(Source material begins)

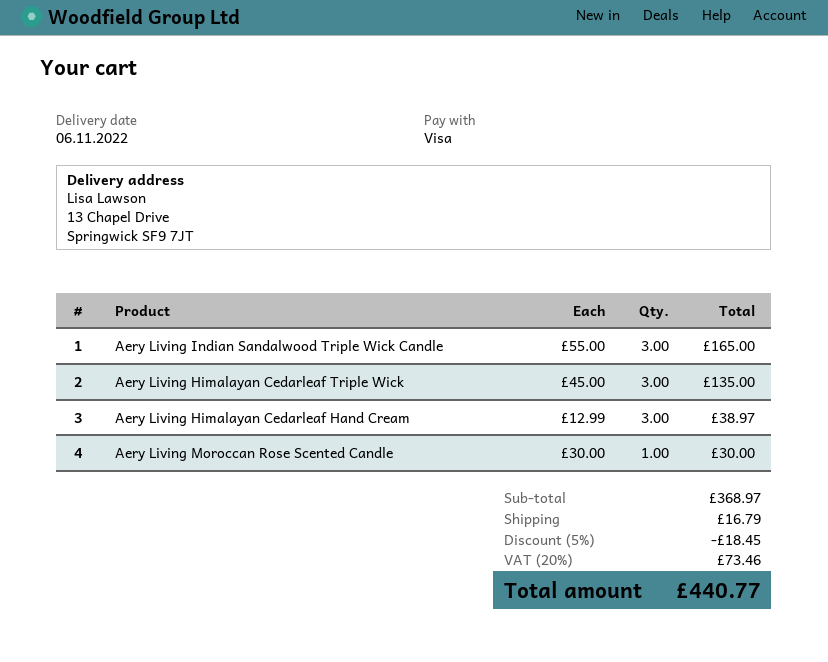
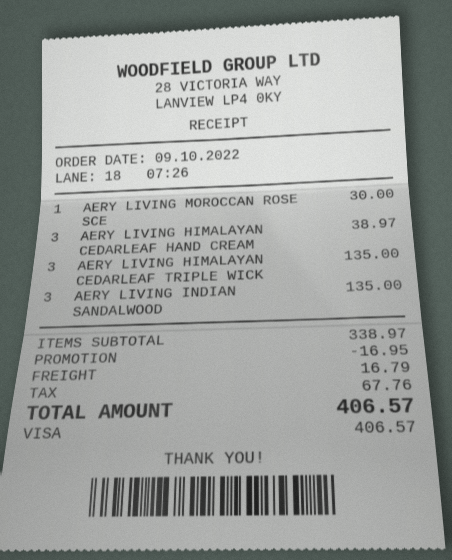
Aery Living Indian Sandalwood Triple Wick Candle: 3 for 165.00 -> 3 for 135.00
subtotal: 368.97 -> 338.97
discount: 18.45 -> 16.95
tax: 73.46 -> 67.76
total: 440.77 -> 406.57

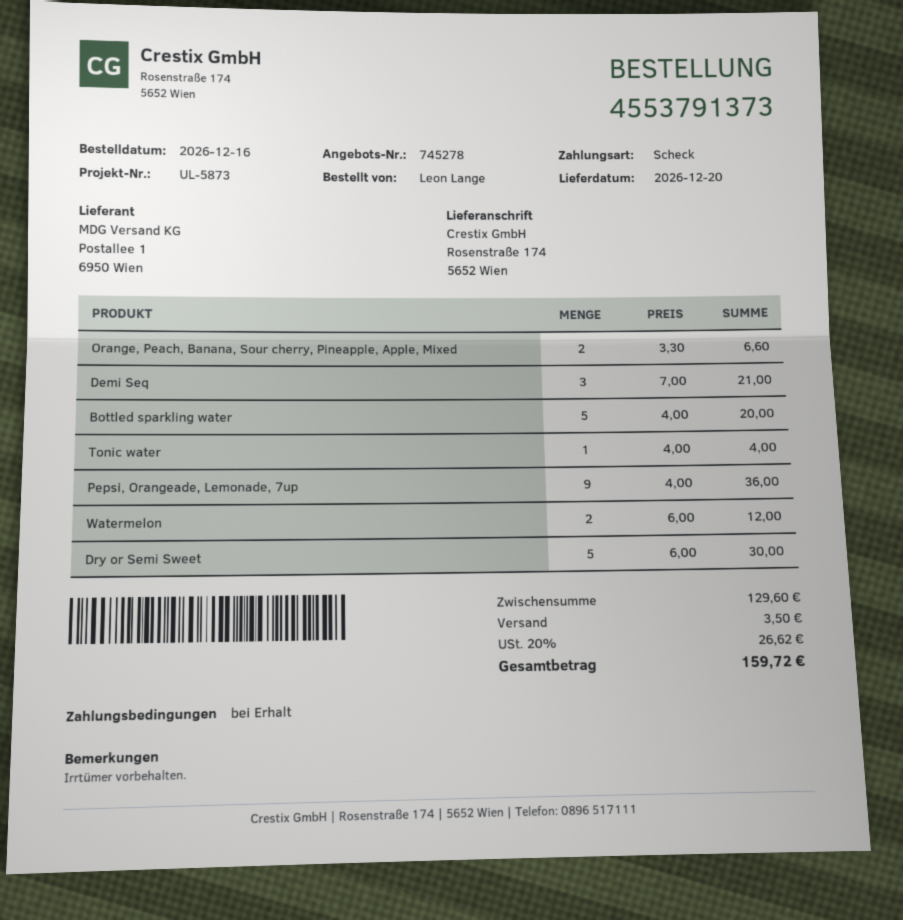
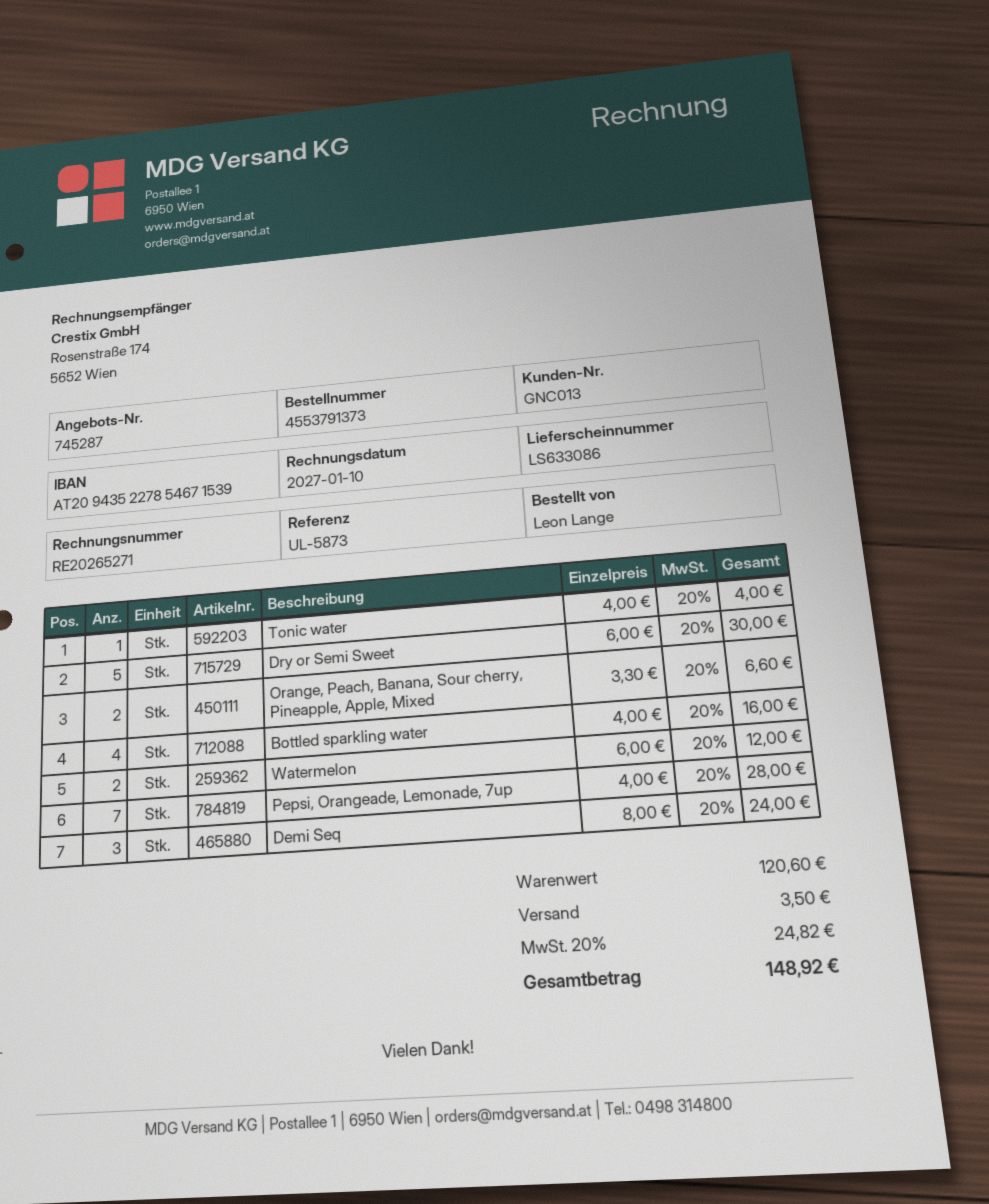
quote number: 745278 -> 745287
Demi Seq: 3 x 7.00 = 21.00 -> 3 x 8.00 = 24.00
Bottled sparkling water: 5 x 4.00 = 20.00 -> 4 x 4.00 = 16.00
Pepsi, Orangeade, Lemonade, 7up: 9 x 4.00 = 36.00 -> 7 x 4.00 = 28.00
subtotal: 129.60 -> 120.60
tax: 20% = 26.62 -> 20% = 24.82
total: 159.72 -> 148.92

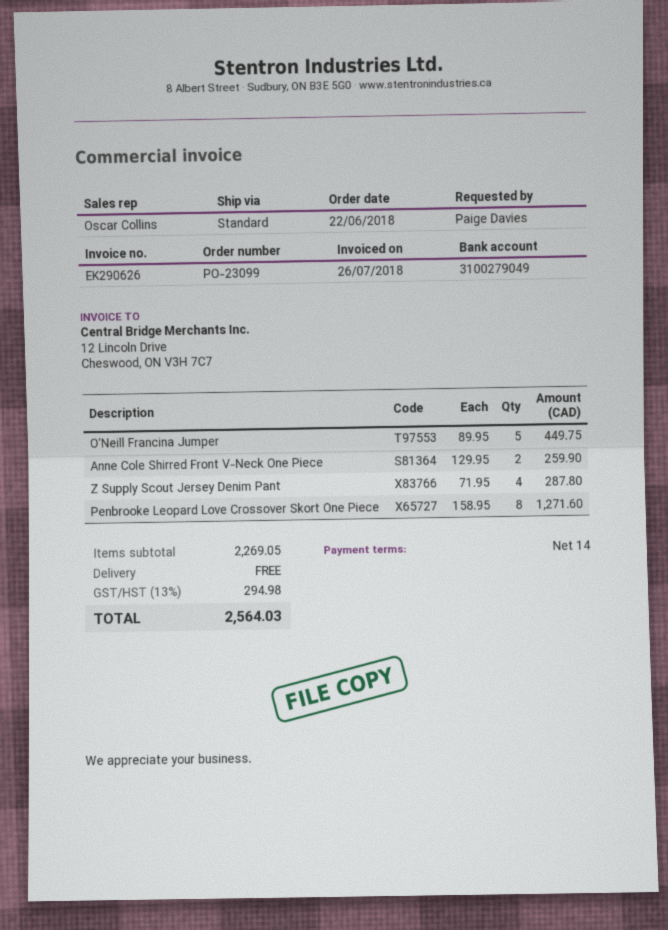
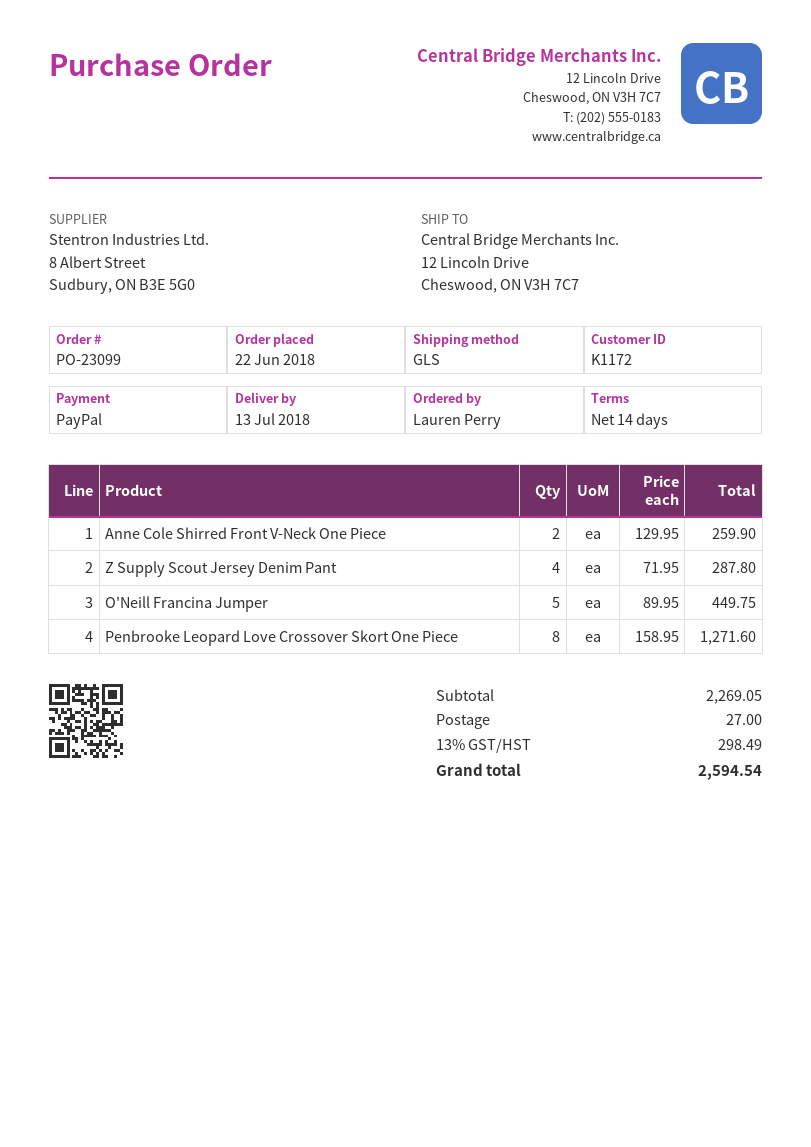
ordered by: Paige Davies -> Lauren Perry
shipping method: standard -> GLS
shipping: 0.00 -> 27.00
tax: 13% = 294.98 -> 13% = 298.49
total: 2564.03 -> 2594.54

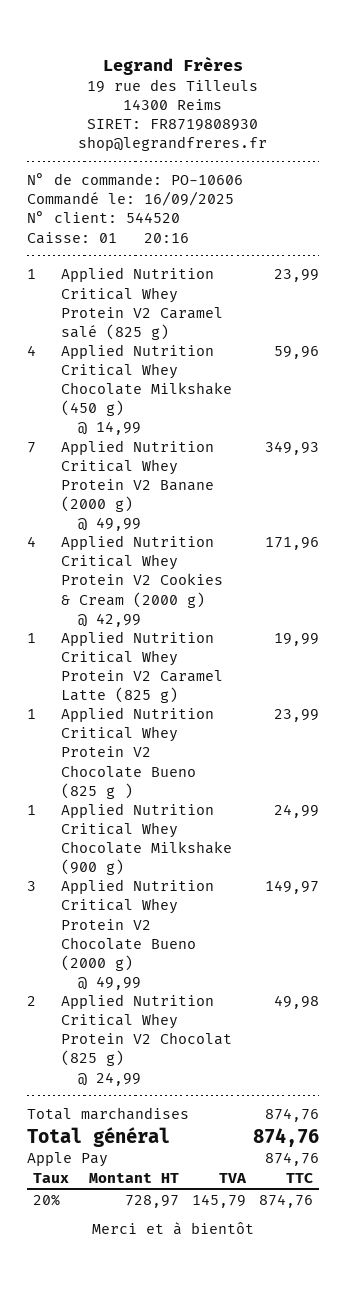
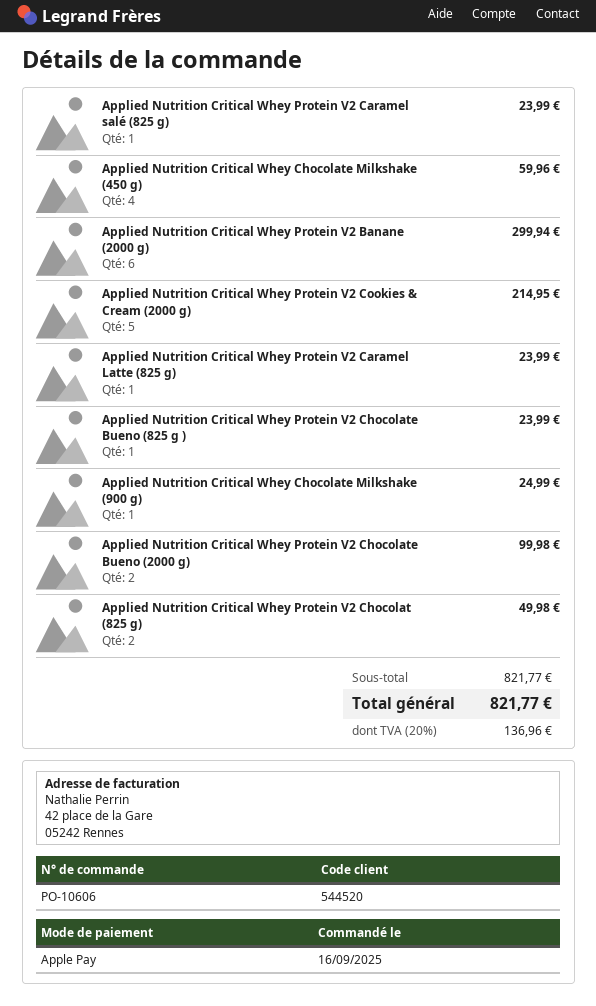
Applied Nutrition Critical Whey Protein V2 Banane (2000 g): 7 for 349.93 -> 6 for 299.94
Applied Nutrition Critical Whey Protein V2 Cookies & Cream (2000 g): 4 for 171.96 -> 5 for 214.95
Applied Nutrition Critical Whey Protein V2 Caramel Latte (825 g): 1 for 19.99 -> 1 for 23.99
Applied Nutrition Critical Whey Protein V2 Chocolate Bueno (2000 g): 3 for 149.97 -> 2 for 99.98
subtotal: 874.76 -> 821.77
tax: 20% = 145.79 -> 20% = 136.96
total: 874.76 -> 821.77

(Source material ends)

Work request
How many lines of the records contain the word "Critical"? Reply with the number and nothing else.

Answer box
4